> Your assignment
Reproduce precisely the lines of the listing below, starting with the line that contains "[259,469,364,484] payment method" and stopping after the line that contains "[338,153,355,163] PC //"; include nothing else.
-.-.-
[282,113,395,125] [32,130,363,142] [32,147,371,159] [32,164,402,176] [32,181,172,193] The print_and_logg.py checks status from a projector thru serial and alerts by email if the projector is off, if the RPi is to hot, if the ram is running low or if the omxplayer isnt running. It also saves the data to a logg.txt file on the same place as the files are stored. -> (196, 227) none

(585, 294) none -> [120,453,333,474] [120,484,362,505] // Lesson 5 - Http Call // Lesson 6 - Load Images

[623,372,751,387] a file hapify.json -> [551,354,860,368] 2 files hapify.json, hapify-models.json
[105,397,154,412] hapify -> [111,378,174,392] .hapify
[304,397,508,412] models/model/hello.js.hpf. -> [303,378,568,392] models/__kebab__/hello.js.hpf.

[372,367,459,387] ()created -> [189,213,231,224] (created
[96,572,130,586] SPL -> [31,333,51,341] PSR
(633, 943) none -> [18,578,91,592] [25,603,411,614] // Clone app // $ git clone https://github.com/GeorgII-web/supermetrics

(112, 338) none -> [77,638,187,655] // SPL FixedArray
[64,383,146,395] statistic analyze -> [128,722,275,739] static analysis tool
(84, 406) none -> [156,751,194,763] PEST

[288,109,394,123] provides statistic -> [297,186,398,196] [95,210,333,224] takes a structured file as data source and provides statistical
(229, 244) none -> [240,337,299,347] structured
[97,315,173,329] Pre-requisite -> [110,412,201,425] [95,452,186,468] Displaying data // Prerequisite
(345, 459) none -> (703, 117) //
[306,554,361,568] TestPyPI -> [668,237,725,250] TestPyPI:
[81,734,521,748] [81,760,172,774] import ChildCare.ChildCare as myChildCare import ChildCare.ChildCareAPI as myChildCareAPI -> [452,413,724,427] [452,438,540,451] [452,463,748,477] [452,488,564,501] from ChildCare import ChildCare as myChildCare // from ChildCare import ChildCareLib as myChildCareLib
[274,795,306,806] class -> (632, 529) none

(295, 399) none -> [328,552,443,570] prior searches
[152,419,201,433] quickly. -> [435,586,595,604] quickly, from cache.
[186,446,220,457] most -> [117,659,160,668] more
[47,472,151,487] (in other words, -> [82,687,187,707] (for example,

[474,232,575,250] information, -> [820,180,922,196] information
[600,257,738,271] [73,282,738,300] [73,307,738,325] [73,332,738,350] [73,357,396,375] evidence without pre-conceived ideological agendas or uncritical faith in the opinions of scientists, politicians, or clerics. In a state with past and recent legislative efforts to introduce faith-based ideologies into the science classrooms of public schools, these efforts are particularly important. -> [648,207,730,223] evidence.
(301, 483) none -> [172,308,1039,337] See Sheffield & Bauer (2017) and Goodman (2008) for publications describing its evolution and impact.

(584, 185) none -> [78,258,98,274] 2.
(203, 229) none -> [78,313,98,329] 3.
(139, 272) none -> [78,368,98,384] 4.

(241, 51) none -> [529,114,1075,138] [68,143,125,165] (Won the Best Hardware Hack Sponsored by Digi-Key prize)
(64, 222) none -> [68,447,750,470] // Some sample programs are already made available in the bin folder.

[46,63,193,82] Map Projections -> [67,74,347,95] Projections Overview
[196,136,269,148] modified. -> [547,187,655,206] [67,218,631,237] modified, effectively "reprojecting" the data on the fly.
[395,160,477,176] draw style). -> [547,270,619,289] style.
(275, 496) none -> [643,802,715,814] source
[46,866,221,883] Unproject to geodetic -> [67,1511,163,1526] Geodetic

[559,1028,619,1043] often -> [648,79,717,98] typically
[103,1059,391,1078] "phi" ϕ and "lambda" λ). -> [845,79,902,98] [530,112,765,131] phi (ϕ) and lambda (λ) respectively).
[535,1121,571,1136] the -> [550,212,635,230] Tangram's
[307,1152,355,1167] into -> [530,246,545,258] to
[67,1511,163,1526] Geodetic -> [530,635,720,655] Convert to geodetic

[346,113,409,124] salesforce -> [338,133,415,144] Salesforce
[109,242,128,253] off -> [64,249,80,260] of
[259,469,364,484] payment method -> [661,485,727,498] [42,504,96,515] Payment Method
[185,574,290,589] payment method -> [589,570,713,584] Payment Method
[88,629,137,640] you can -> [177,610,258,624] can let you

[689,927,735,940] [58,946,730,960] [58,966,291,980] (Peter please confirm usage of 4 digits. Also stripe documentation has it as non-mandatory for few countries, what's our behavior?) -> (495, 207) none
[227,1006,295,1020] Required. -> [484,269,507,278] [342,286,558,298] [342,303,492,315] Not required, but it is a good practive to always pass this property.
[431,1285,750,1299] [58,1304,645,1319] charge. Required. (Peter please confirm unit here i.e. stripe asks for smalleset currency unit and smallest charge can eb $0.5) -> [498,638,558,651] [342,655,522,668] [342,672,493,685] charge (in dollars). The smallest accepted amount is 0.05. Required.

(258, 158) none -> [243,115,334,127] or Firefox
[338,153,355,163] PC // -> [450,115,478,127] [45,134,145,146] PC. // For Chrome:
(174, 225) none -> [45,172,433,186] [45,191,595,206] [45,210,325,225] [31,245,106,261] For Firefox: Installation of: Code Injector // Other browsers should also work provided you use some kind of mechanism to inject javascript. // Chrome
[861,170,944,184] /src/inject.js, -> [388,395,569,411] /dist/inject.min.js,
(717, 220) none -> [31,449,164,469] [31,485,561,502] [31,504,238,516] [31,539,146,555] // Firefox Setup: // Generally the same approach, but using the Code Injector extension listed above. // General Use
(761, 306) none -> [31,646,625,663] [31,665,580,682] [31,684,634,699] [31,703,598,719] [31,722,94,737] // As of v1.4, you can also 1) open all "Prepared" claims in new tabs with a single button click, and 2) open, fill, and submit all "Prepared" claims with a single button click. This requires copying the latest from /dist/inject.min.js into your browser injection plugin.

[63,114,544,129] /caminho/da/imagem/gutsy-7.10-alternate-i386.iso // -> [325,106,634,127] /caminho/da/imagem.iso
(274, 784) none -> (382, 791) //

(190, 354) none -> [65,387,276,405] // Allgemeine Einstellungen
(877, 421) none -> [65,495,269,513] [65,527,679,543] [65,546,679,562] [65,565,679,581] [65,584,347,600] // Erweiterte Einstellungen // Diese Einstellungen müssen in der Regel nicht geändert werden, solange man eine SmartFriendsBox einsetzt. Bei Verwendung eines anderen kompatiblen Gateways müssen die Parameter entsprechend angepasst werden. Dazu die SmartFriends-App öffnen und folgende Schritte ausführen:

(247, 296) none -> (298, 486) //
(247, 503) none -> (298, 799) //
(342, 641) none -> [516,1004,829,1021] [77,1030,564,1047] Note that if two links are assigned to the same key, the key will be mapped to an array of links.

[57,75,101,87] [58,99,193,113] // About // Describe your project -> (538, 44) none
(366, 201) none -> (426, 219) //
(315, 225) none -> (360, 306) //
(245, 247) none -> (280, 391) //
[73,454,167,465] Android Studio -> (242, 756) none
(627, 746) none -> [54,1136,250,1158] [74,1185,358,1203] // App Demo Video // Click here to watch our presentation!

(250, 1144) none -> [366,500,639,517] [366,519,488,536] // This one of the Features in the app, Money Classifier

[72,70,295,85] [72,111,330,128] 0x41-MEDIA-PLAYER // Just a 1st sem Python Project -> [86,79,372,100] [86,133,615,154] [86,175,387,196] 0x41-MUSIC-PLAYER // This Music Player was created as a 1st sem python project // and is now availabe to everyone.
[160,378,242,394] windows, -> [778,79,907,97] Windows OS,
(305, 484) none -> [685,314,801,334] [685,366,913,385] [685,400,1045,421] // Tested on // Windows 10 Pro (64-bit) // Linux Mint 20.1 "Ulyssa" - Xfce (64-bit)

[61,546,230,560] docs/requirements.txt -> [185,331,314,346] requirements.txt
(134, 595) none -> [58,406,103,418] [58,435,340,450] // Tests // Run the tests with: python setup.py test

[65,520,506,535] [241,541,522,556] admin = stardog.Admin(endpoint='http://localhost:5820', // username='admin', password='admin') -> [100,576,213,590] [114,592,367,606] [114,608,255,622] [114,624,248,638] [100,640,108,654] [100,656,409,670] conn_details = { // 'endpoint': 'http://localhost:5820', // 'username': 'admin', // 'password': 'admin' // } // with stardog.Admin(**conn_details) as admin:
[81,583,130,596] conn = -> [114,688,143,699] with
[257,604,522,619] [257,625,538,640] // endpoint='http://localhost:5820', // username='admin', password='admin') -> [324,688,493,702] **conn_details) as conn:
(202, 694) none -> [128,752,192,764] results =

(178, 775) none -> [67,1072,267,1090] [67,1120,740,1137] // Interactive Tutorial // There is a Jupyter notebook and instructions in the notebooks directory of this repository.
-.-.-
> Task response
[259,469,364,484] payment method -> [661,485,727,498] [42,504,96,515] Payment Method
[185,574,290,589] payment method -> [589,570,713,584] Payment Method
[88,629,137,640] you can -> [177,610,258,624] can let you

[689,927,735,940] [58,946,730,960] [58,966,291,980] (Peter please confirm usage of 4 digits. Also stripe documentation has it as non-mandatory for few countries, what's our behavior?) -> (495, 207) none
[227,1006,295,1020] Required. -> [484,269,507,278] [342,286,558,298] [342,303,492,315] Not required, but it is a good practive to always pass this property.
[431,1285,750,1299] [58,1304,645,1319] charge. Required. (Peter please confirm unit here i.e. stripe asks for smalleset currency unit and smallest charge can eb $0.5) -> [498,638,558,651] [342,655,522,668] [342,672,493,685] charge (in dollars). The smallest accepted amount is 0.05. Required.

(258, 158) none -> [243,115,334,127] or Firefox
[338,153,355,163] PC // -> [450,115,478,127] [45,134,145,146] PC. // For Chrome:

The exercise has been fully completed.